I don’t know the full path. I only know that section “post” contains an article with file name “005028.md”. range still finds all the pages in a section, .GetPage doesn’t. Not sure how I can make this any clearer.

I don’t want to move all 3,218 files back into one directory. That sucks for file management.

-j

As I said, Hugo’s GetPage never did any “relative file searching down in sub folders”. If you have unique (base) filenames, that will work – but not from $section.GetPage (this is admittedly a change in Hugo 0.65, but looking at your code above I’m convinced it removes more confusion than it adds).

I don’t know how to make this any clearer.

I have looked at your test repo. It’s the same construct.

Okay, fine; you don’t consider “retrieving pages in a section” to be a valid use of .GetPage. If the performance hit of range…where isn’t too severe, I may be able to use new releases of Hugo. Otherwise, I’ll just stick with the last one that works sensibly. Not worth any more of my time arguing about this regression with you.

-j

I didn’t say that. I’m saying that this hasn’t conceptually changed since 0.64.

So, this:

{{$.Scratch.Set "foo" (printf "%s.md" .Title)}}
{{ with $.Site.GetPage "/post"}}
  {{ with .GetPage ($.Scratch.Get "foo") }}
    {{ partial "article-hidden" . }}
  {{end}}
{{end}}

Should be the same as:

{{$.Scratch.Set "foo" (printf "%s.md" .Title)}}
  {{ with site.GetPage ($.Scratch.Get "foo") }}
    {{ partial "article-hidden" . }}
  {{end}}
{{end}}

If you mean that is not the case, then it’s a bug and someone should look into it.

1 Like

The sample repo demonstrates quite clearly that the behavior changed between 0.64 and 0.65. Under 0.64, it finds both pages; under 0.65, it doesn’t find the one that’s in the sub-directory.

-j

@jgreely I have looked at your repo, and after adjusting it to match what I have been saying earlier in this thread, I get the expected output.

See https://github.com/jgreely/hugo-getpage-subdir-bug/pull/1

@bep On the non-toy site, that just caused Hugo to die after the first five ambiguous-reference errors, so no, it’s not a viable solution.

Since you’re not interested in fixing it, I suggest updating the docs to say that .GetPage with a file name only searches the current directory, not the current section. Describing it as “relative” is deceptive.

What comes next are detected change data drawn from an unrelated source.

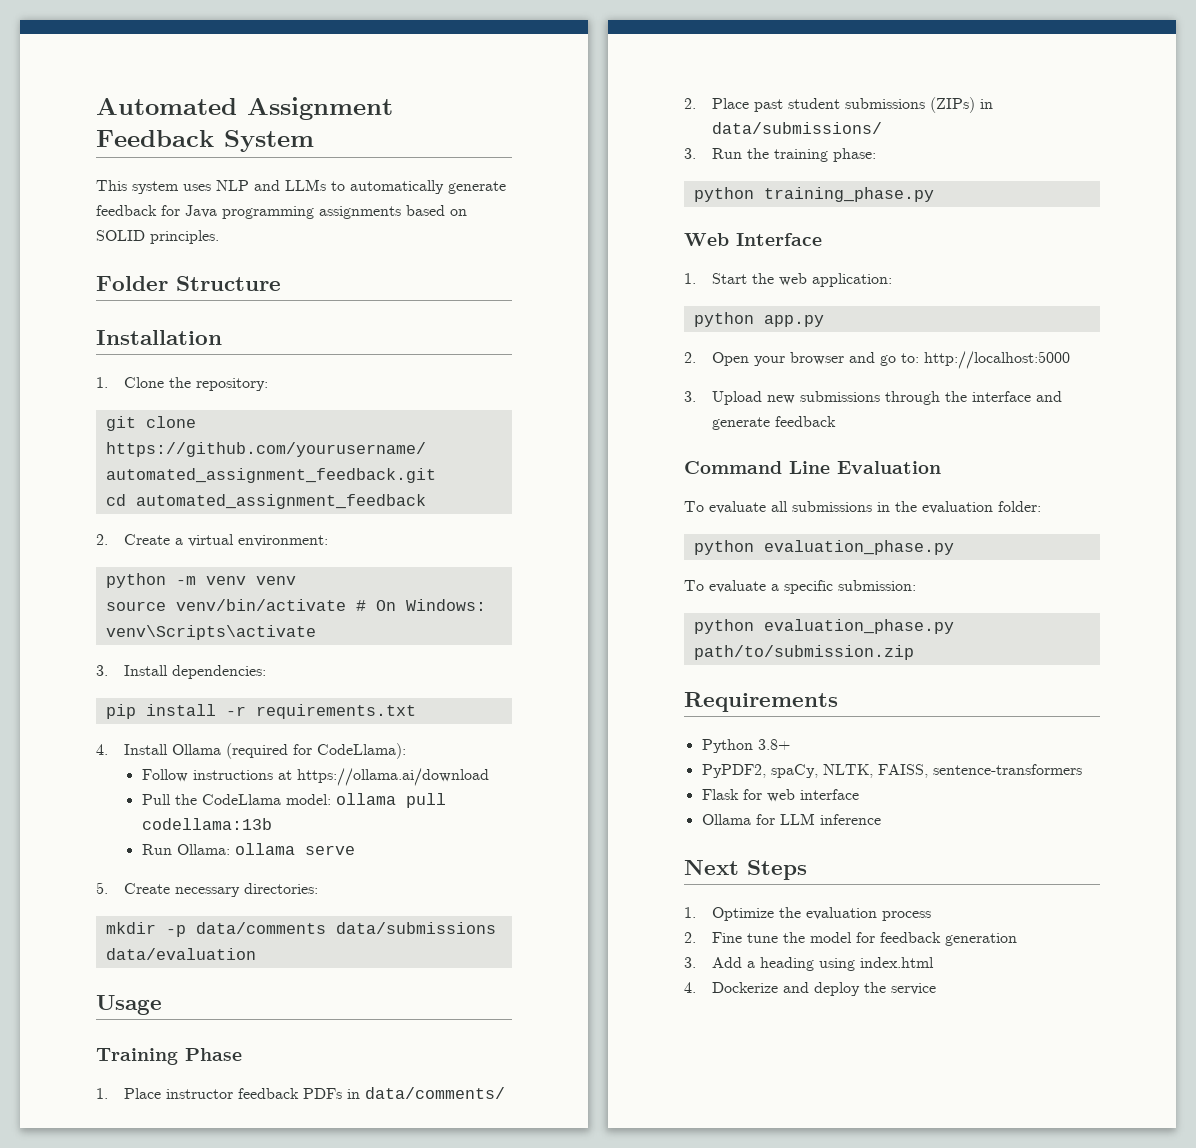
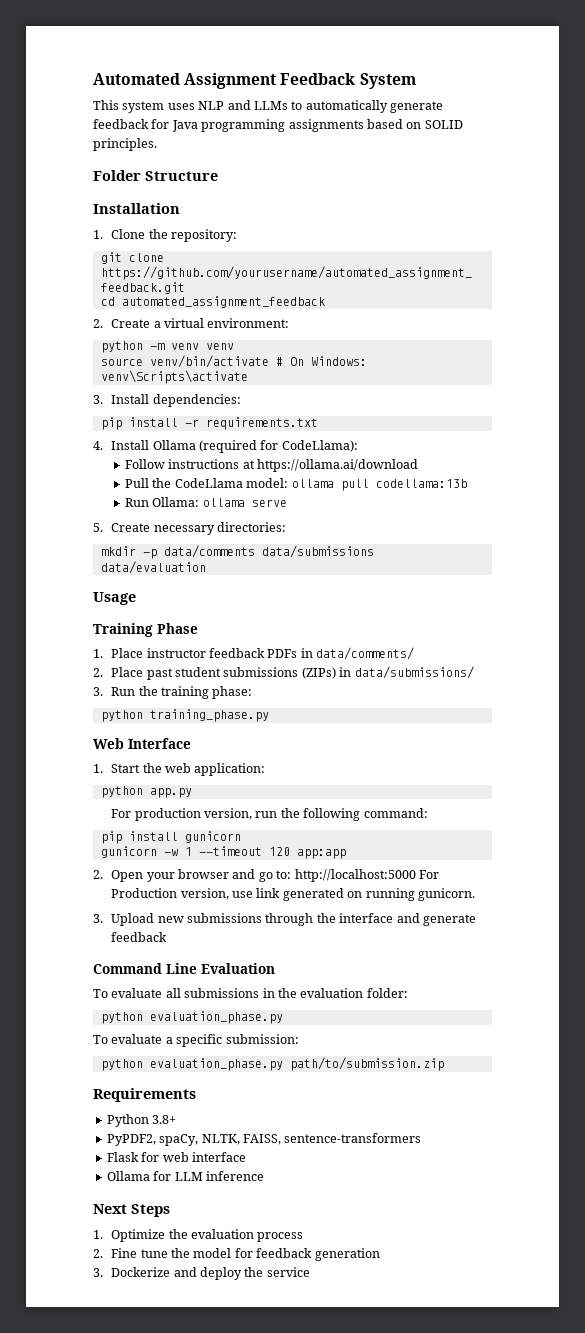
+ For production version, run the following command:
+ pip install gunicorn
+ gunicorn -w 1 --timeout 120 app:app
- 2. Open your browser and go to: http://localhost:5000
+ 2. Open your browser and go to: http://localhost:5000 For Production version, use link generated on running gunicorn.
- 3. Add a heading using index.html
- 4. Dockerize and deploy the service
+ 3. Dockerize and deploy the service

I’ll try reverting that template to use the pre-0.22 way of retrieving specific files, but if the performance hit is too high, I’ll just stay at 0.59.1 forever for that site.

-j

I need to understand the problem to fix it.

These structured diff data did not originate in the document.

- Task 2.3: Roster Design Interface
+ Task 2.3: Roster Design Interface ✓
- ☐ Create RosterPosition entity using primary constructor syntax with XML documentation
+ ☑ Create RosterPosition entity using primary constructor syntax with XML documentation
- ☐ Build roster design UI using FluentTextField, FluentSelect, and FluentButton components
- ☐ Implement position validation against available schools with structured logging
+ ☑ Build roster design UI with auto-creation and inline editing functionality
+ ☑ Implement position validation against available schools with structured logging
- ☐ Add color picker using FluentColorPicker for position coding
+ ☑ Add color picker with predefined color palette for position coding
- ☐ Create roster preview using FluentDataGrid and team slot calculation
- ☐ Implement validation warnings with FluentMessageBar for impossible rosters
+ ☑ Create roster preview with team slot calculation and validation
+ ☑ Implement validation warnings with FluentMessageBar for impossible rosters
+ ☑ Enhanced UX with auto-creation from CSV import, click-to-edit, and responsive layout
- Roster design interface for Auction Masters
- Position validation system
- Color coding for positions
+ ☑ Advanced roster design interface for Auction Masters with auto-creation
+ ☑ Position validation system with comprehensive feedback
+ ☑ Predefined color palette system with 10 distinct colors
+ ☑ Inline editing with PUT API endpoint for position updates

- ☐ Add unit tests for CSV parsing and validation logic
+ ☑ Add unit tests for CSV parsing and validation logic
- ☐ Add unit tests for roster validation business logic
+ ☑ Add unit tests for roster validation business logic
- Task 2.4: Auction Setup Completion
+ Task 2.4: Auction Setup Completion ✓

Let us continue this discussion at https://github.com/gohugoio/hugo/pull/6951

“Passing a file name with extension to .GetPage no longer finds content files that are not located in the top-level directory of the current section. Changing the argument to omit the ‘.md’ searches the entire site, and throws ambiguous-reference errors if it finds more than one match.”

The code that fails in my test repo is directly based on the example in the GetPage docs:

{{ with .Site.GetPage "/blog" }}
{{ with .GetPage "my-post.md" }}{{ .Title }}{{ end }}
{{ end }}

How many ways do I need to say that this does not work in 0.65.x if “my-post.md” is in content/blog/anything/my-post.md instead of content/blog/my-post.md?

Meanwhile, reverting to the pre-0.22 range…where lookup added an average of 24% to my build time, as expected. Joy.